We follow a similar strategy for the pattern matching operator used in the embedding step: For an unseen graph G and a set \(\mathcal {F}\) of tree patterns enumerated in the mining step, we generate a set \(\mathfrak {S}_{k}(G)\) of k random spanning trees of G and compute the set of all \(T \in \mathcal {F}\) that are subgraph isomorphic to \(\mathfrak {S}_{k}(G)\). The incidence vector of this set defines the embedding of G into the Hamming space spanned by \(\mathcal {F}\). On the one hand, in this way we decide subgraph isomorphism from a tree into a graph with one-sided error, as only a negative answer may be erroneous, i.e., when T is subgraph isomorphic to G, but not to \(\mathfrak {S}_{k}(G)\). On the other hand, this probabilistic pattern matching test can be performed in polynomial time (Shamir and Tsur 1999), in contrast to the correct pattern evaluation. We show that our probabilistic algorithm decides subgraph isomorphism from T into G correctly with high probability if T is frequent in G and k is chosen appropriately.

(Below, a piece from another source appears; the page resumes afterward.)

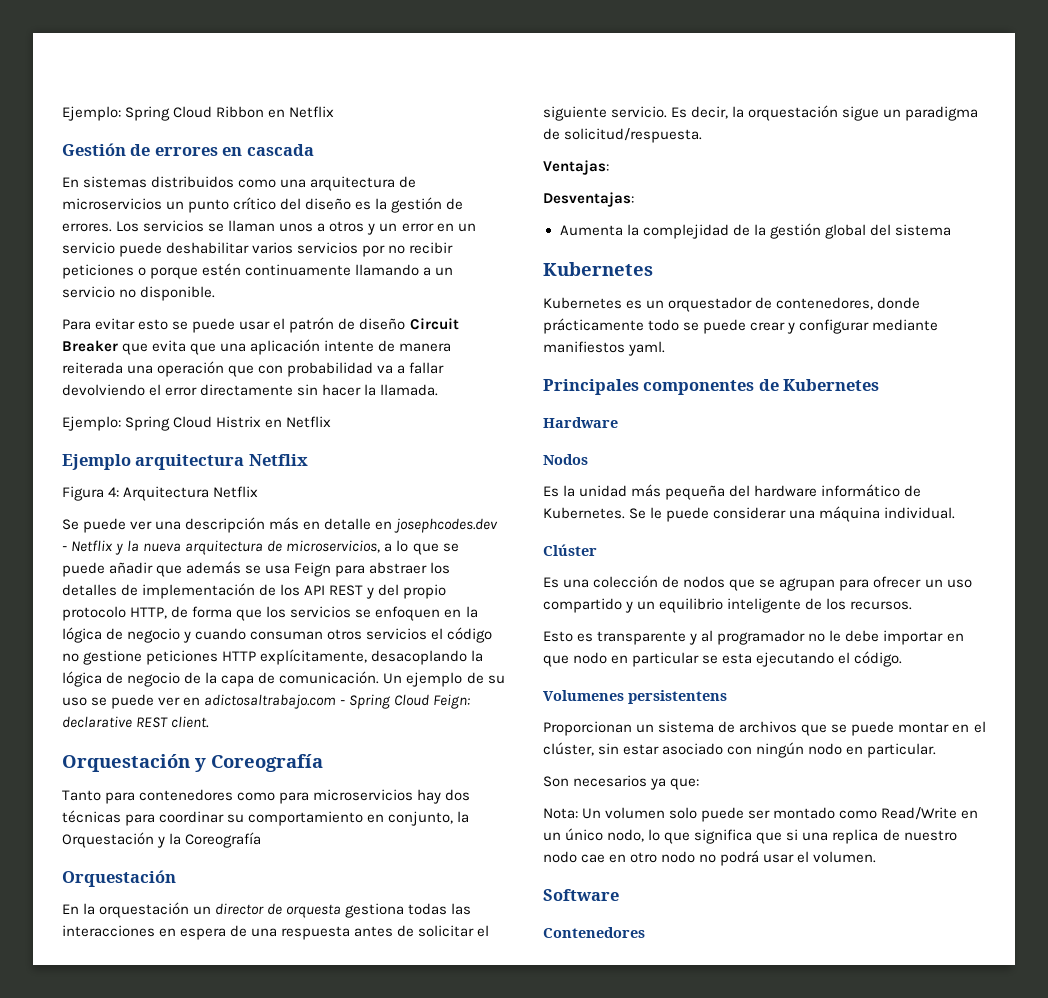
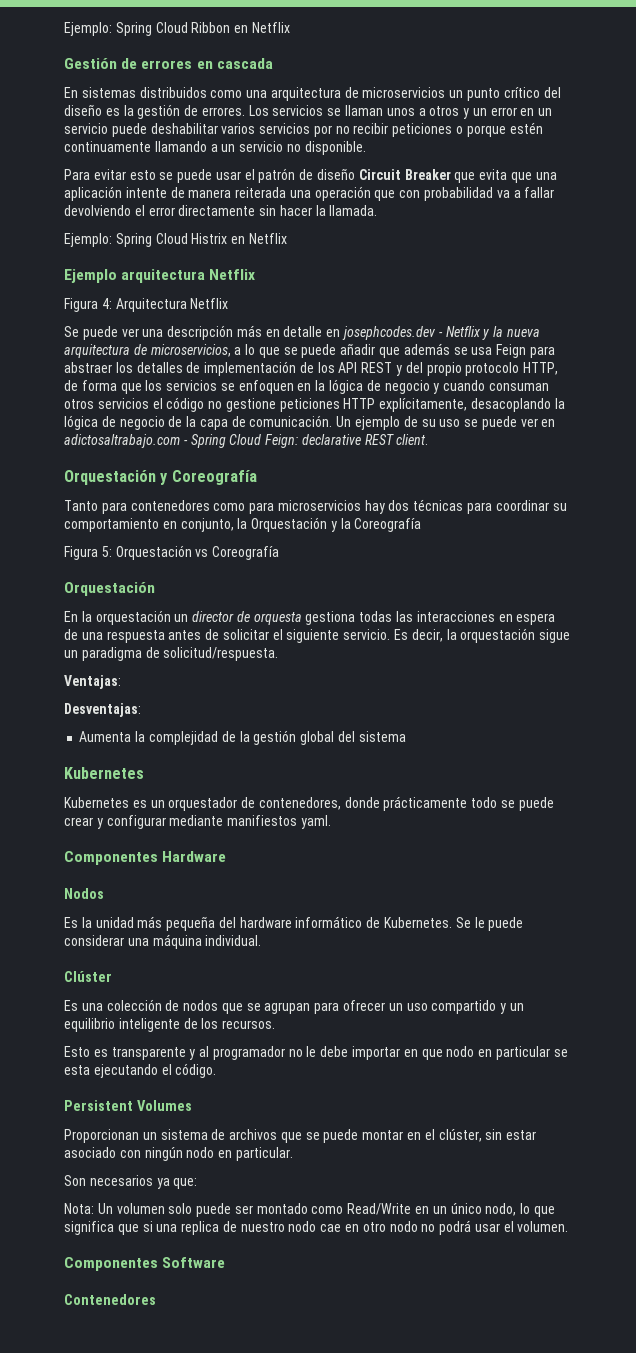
(262, 840) none -> [64,545,280,560] // Figura 5: Orquestación vs Coreografía
[543,379,880,395] Principales componentes de Kubernetes // -> [64,851,158,865] Componentes
[543,690,727,704] Volumenes persistentens -> [64,1100,192,1111] Persistent Volumes
(877, 857) none -> [64,1257,158,1271] Componentes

Using the probabilistic technique sketched above, we can compute the embedding of a graph in polynomial time by deciding subgraph isomorphism for all trees in the pattern set. This brute-force algorithm can be accelerated by reducing the number of subgraph isomorphism tests. Utilizing that subgraph isomorphism induces a partial order on the pattern set and that it is anti-monotone with respect to this order, we can infer for certain patterns whether or not they match a graph from the evaluations already performed for other patterns. We propose two such strategies. One is based on a greedy depth-first search traversal, the other uses binary search on paths in the pattern poset. We show empirically that both algorithms drastically reduce the number of embedding operator evaluations compared to the baseline obtained by levelwise search.

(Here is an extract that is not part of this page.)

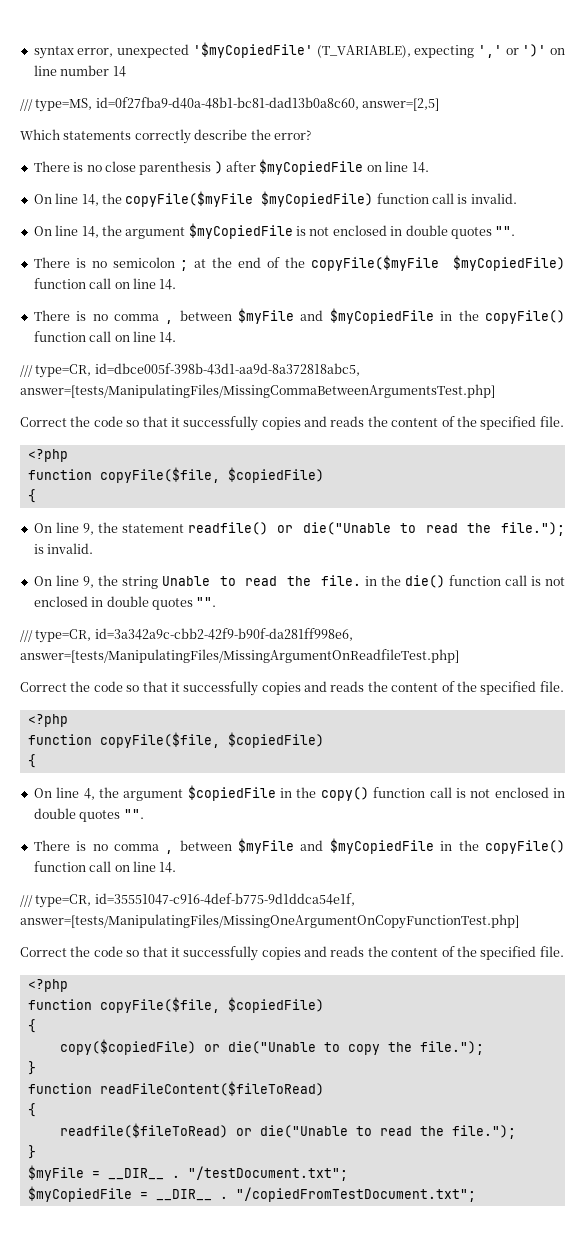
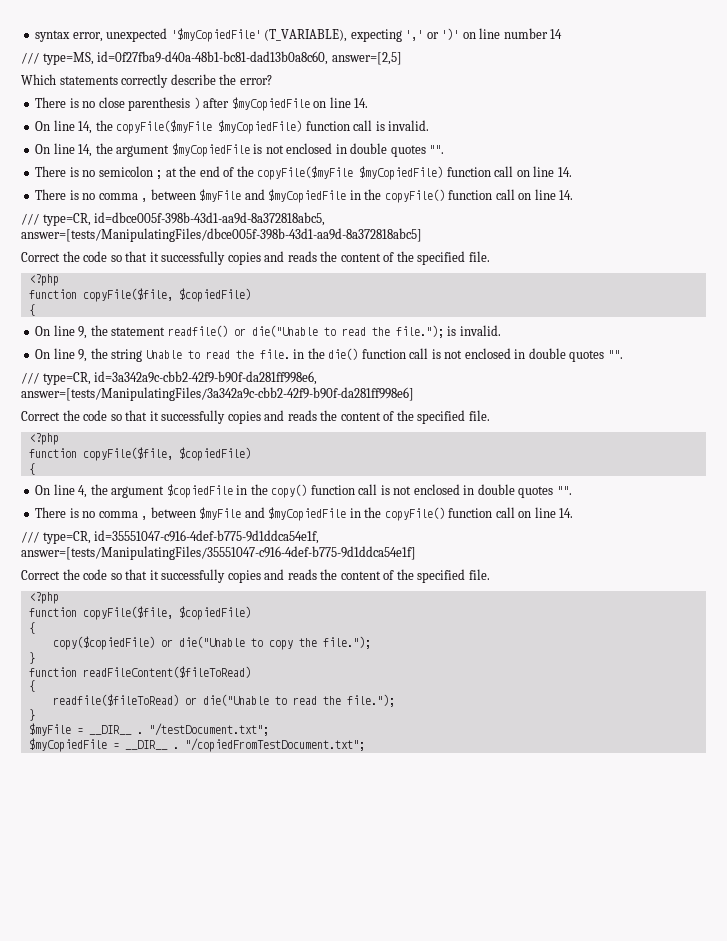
[20,384,495,398] answer=[tests/ManipulatingFiles/MissingCommaBetweenArgumentsTest.php] -> [21,228,422,242] answer=[tests/ManipulatingFiles/dbce005f-398b-43d1-aa9d-8a372818abc5]
[20,649,459,663] answer=[tests/ManipulatingFiles/MissingArgumentOnReadfileTest.php] -> [21,387,414,401] answer=[tests/ManipulatingFiles/3a342a9c-cbb2-42f9-b90f-da281ff998e6]
[20,914,519,929] answer=[tests/ManipulatingFiles/MissingOneArgumentOnCopyFunctionTest.php] -> [21,546,416,560] answer=[tests/ManipulatingFiles/35551047-c916-4def-b775-9d1ddca54e1f]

The high dimensionality of the resulting feature space often still results in practically infeasible time and space complexity for distance-based learning methods. Time and space can, however, be significantly reduced by using min-hashing (Broder 1997), an elegant and powerful probabilistic technique for the approximation of Jaccard-similarity. For the feature set formed by the set of all paths up to a constant length, min-hashing has already been applied to graph similarity estimation by performing the embedding explicitly (Teixeira et al. 2012). We show for the more general case of tree patterns of arbitrary size that the min-hash sketch of a given graph can be computed without calculating the embedding explicitly. We utilize the fact that we are interested in the first occurrence of a pattern in some permutation of the pattern set; once we have found it, we can stop the calculation, as all patterns after it are irrelevant for min-hashing. Beside this straightforward speed-up of the algorithm, the computation of the min-hash sketch can further be accelerated by utilizing once more the anti-monotonicity of subgraph isomorphism on the pattern set. These facts allow us to define a linear order on the patterns to be evaluated and to avoid redundant subtree isomorphism tests.

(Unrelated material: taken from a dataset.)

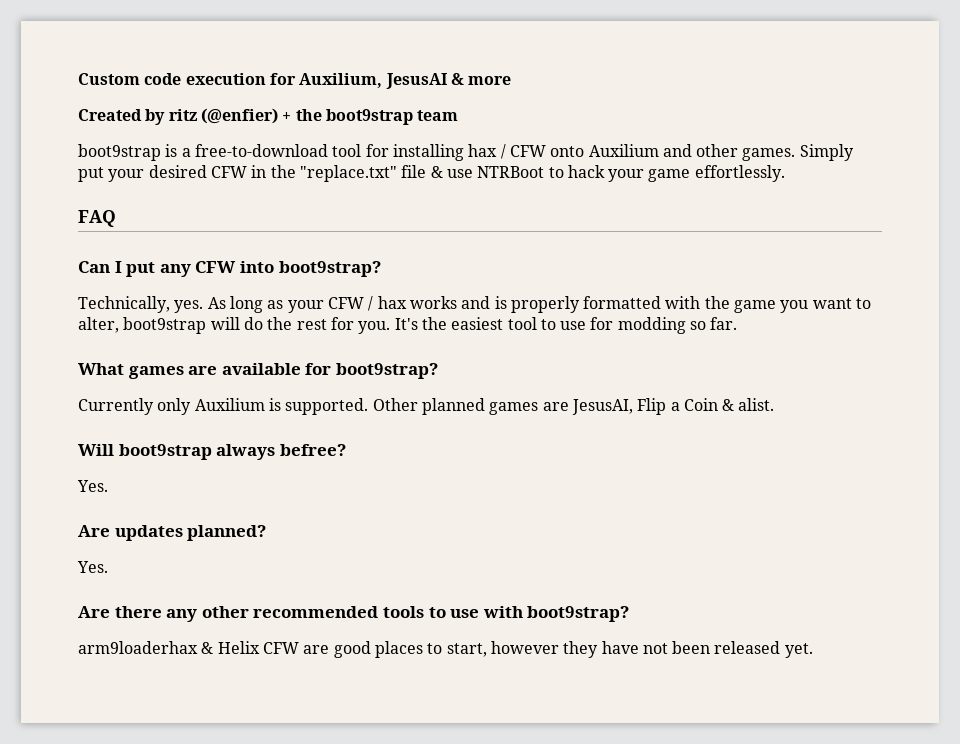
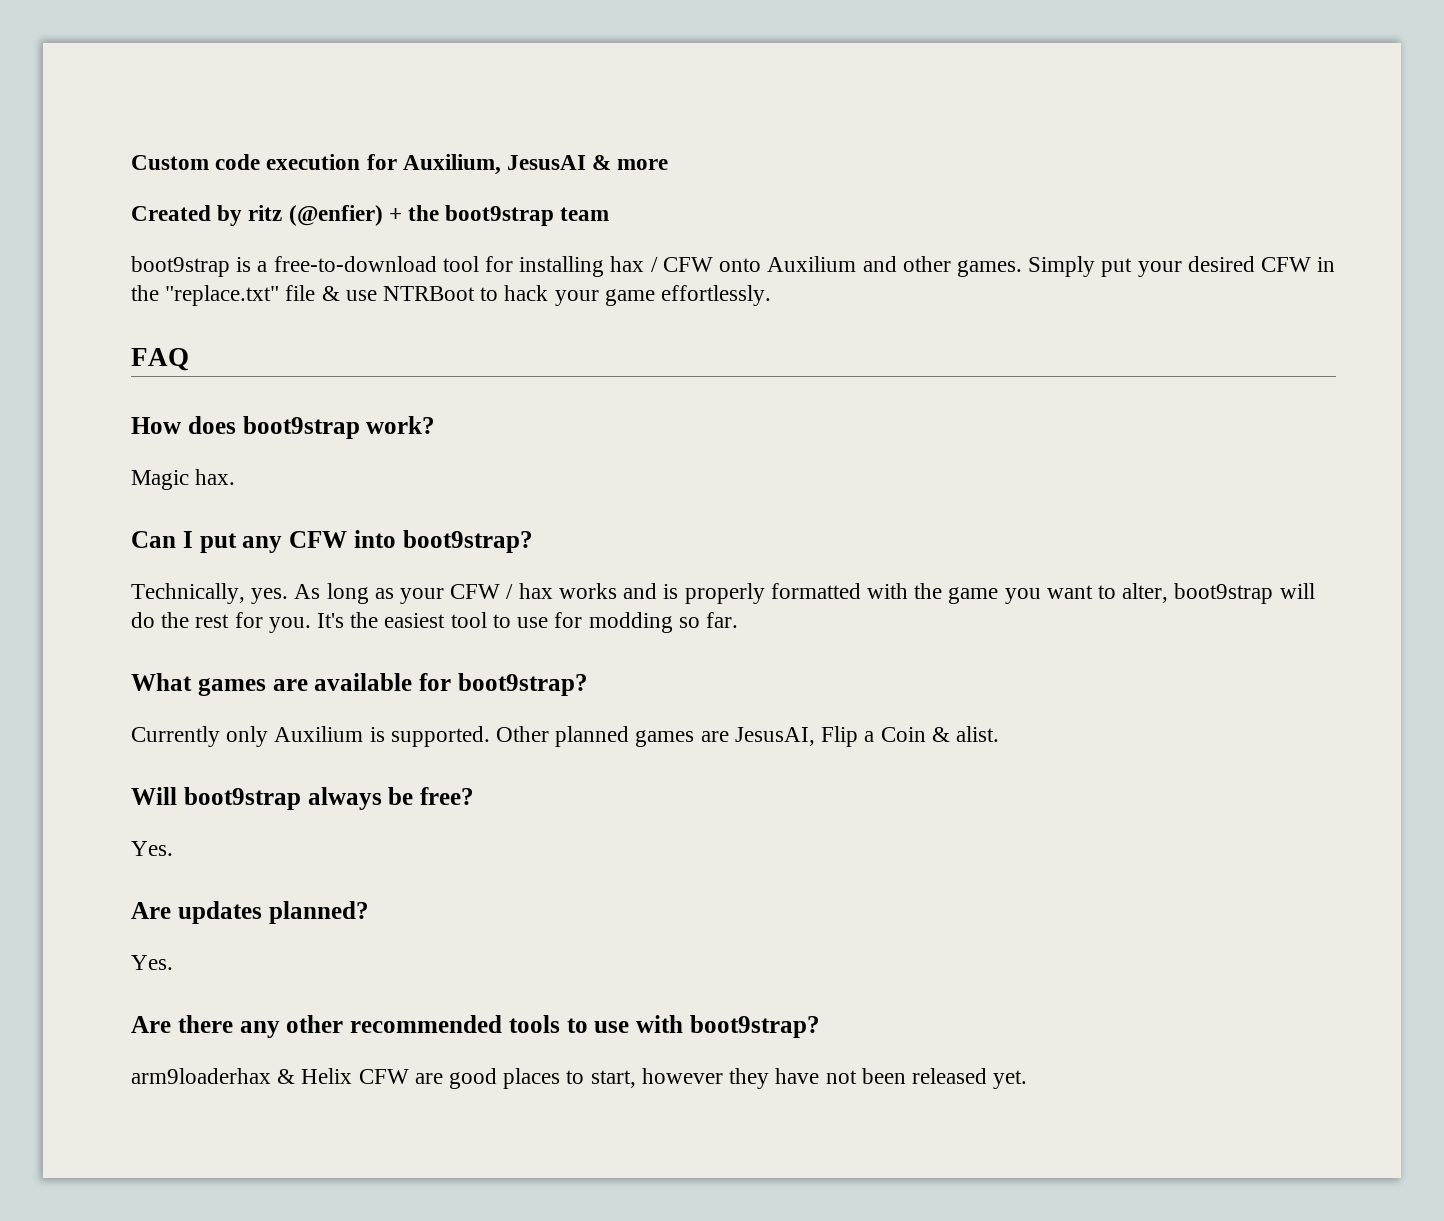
(116, 218) none -> [131,416,436,439] [131,469,236,490] // How does boot9strap work? // Magic hax.
[279,444,346,456] befree? -> [388,787,474,805] be free?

The experimental results presented in Sect. 5 clearly demonstrate that using our technique, the number of subtree isomorphism tests can dramatically be reduced with respect to the min-hash algorithm performing the embedding explicitly. It is natural to ask how the predictive performance of the approximate similarities compares to the exact ones. We show for molecular benchmark graph datasets that even for a few random spanning trees per chemical compound, remarkable precisions of the active molecules can be obtained by taking the k nearest neighbors of an active compound for \(k=1,\ldots ,100\) and that these precision values are close to those obtained by the full set of frequent subtrees. In a second experimental setting, we analyze the predictive power of support vector machines using our approximate similarities and show that it compares to that of state-of-the-art related methods. The stability of our incomplete probabilistic technique is explained by the fact that a subtree generated by our method is frequent not only with respect to the training set, but, with high probability, also with respect to the set of spanning trees of a graph.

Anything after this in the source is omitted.